--- Task directions ---
Could you give back every entry below exactly, with the pictures dropped?

--- Web interface edit records ---
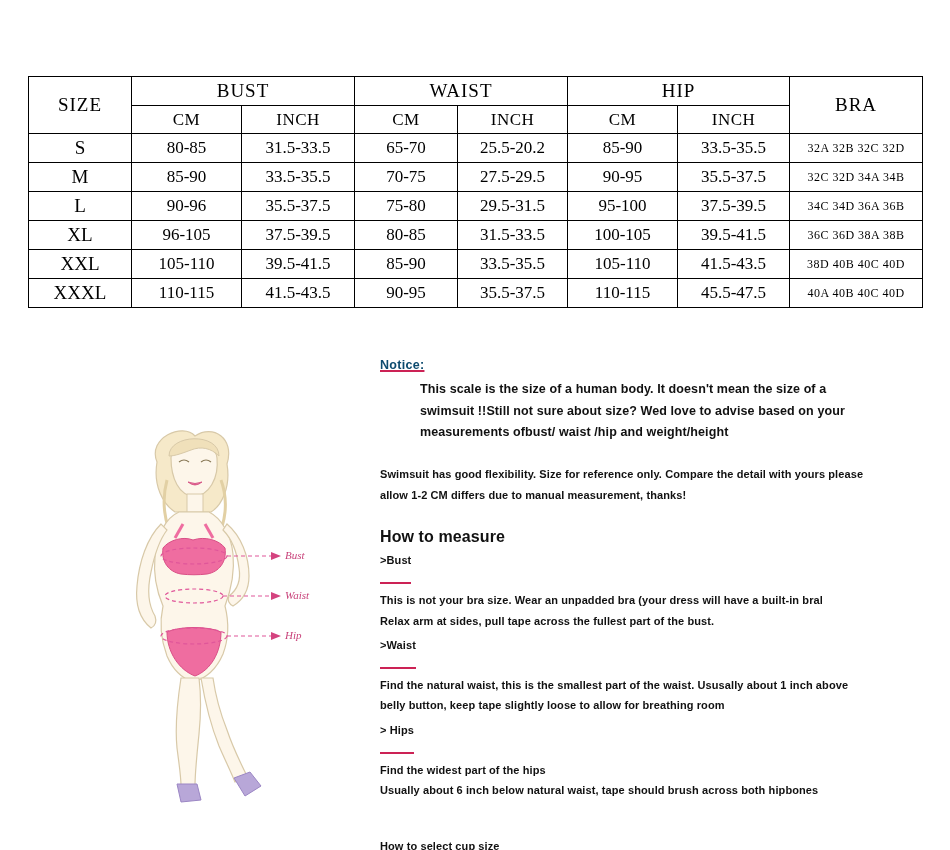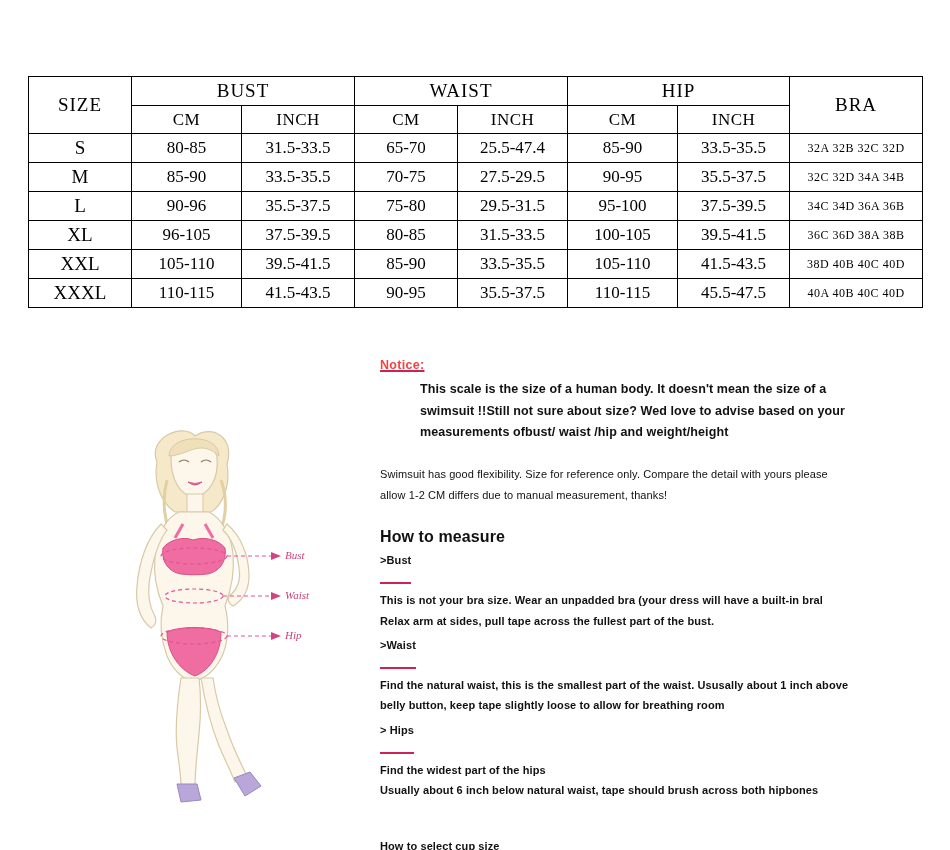--- a/index.html
+++ b/index.html
@@ -215,7 +215,7 @@
         <td class="val">80-85</td>
         <td class="val">31.5-33.5</td>
         <td class="val">65-70</td>
-        <td class="val">25.5-47.4</td>
+        <td class="val">25.5-20.2</td>
         <td class="val">85-90</td>
         <td class="val">33.5-35.5</td>
         <td class="bra">32A 32B 32C 32D</td>

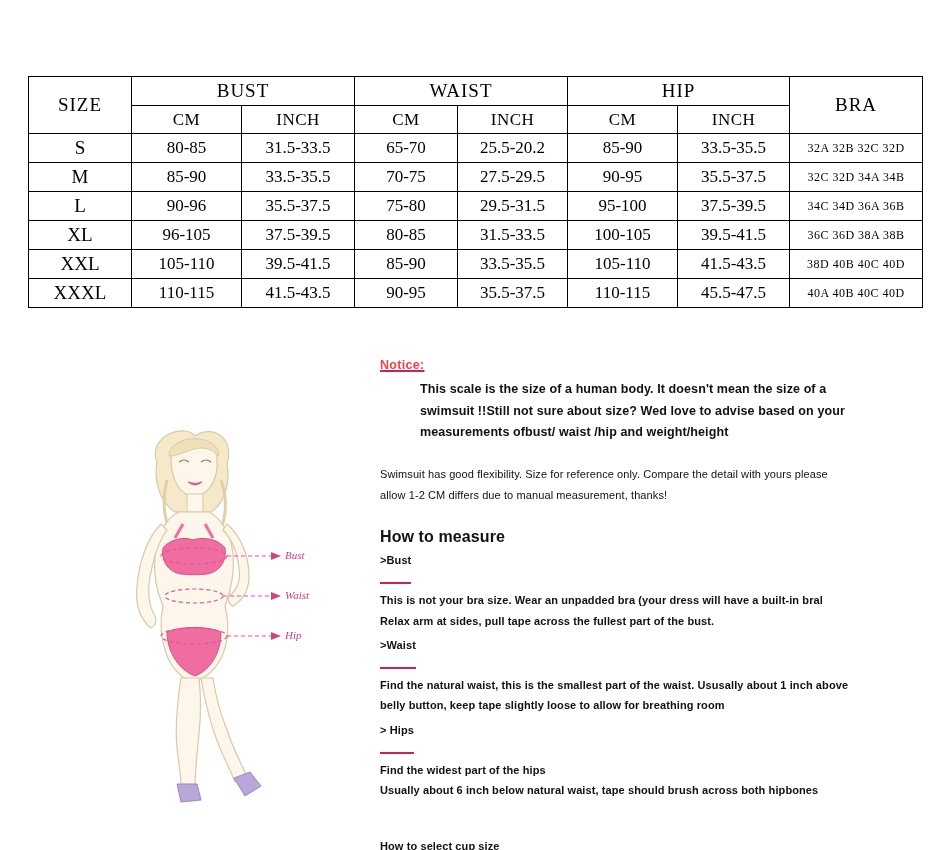--- a/index.html
+++ b/index.html
@@ -112,7 +112,7 @@
   .notice-title {
     font-size: 12.5px;
     font-weight: bold;
-    color: #ef4444;
+    color: #0c4a6e;
     text-decoration: underline;
     text-decoration-color: #cc2255;
     text-decoration-thickness: 2px;

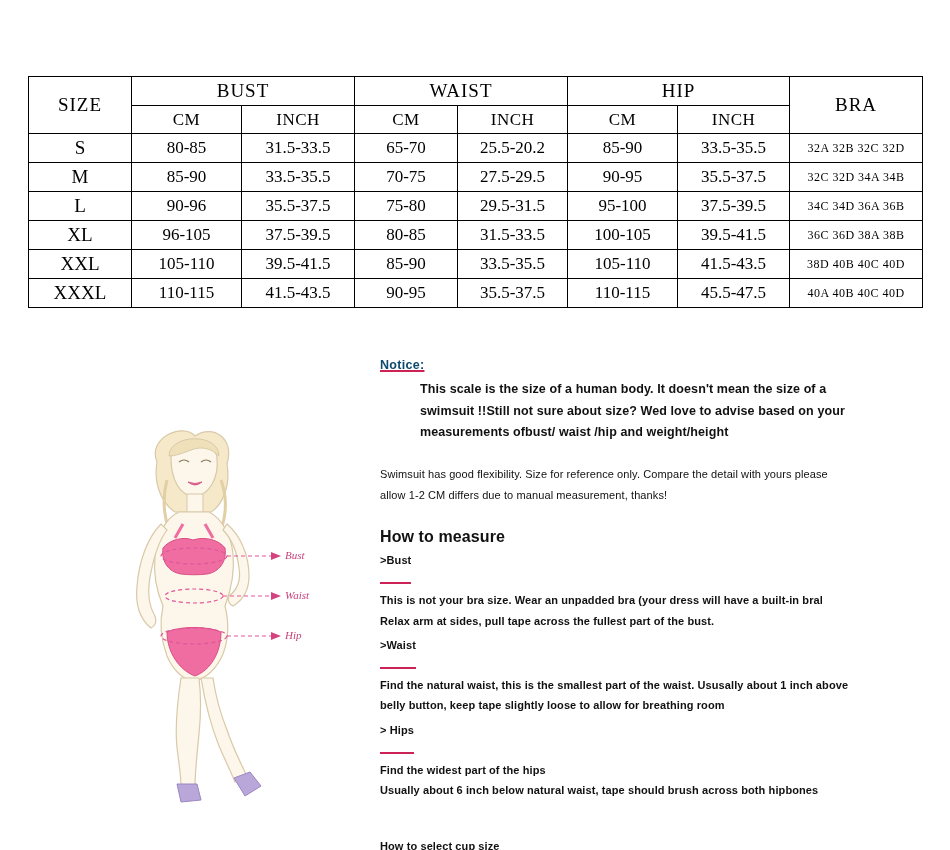--- a/index.html
+++ b/index.html
@@ -128,7 +128,7 @@
   }
   .para {
     font-size: 11px;
-    font-weight: normal;
+    font-weight: bold;
     line-height: 1.95;
     letter-spacing: 0.1px;
     margin-top: 20px;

--- Written answer ---
--- a/index.html
+++ b/index.html
@@ -215,7 +215,7 @@
         <td class="val">80-85</td>
         <td class="val">31.5-33.5</td>
         <td class="val">65-70</td>
-        <td class="val">25.5-47.4</td>
+        <td class="val">25.5-20.2</td>
         <td class="val">85-90</td>
         <td class="val">33.5-35.5</td>
         <td class="bra">32A 32B 32C 32D</td>

--- a/index.html
+++ b/index.html
@@ -112,7 +112,7 @@
   .notice-title {
     font-size: 12.5px;
     font-weight: bold;
-    color: #ef4444;
+    color: #0c4a6e;
     text-decoration: underline;
     text-decoration-color: #cc2255;
     text-decoration-thickness: 2px;

--- a/index.html
+++ b/index.html
@@ -128,7 +128,7 @@
   }
   .para {
     font-size: 11px;
-    font-weight: normal;
+    font-weight: bold;
     line-height: 1.95;
     letter-spacing: 0.1px;
     margin-top: 20px;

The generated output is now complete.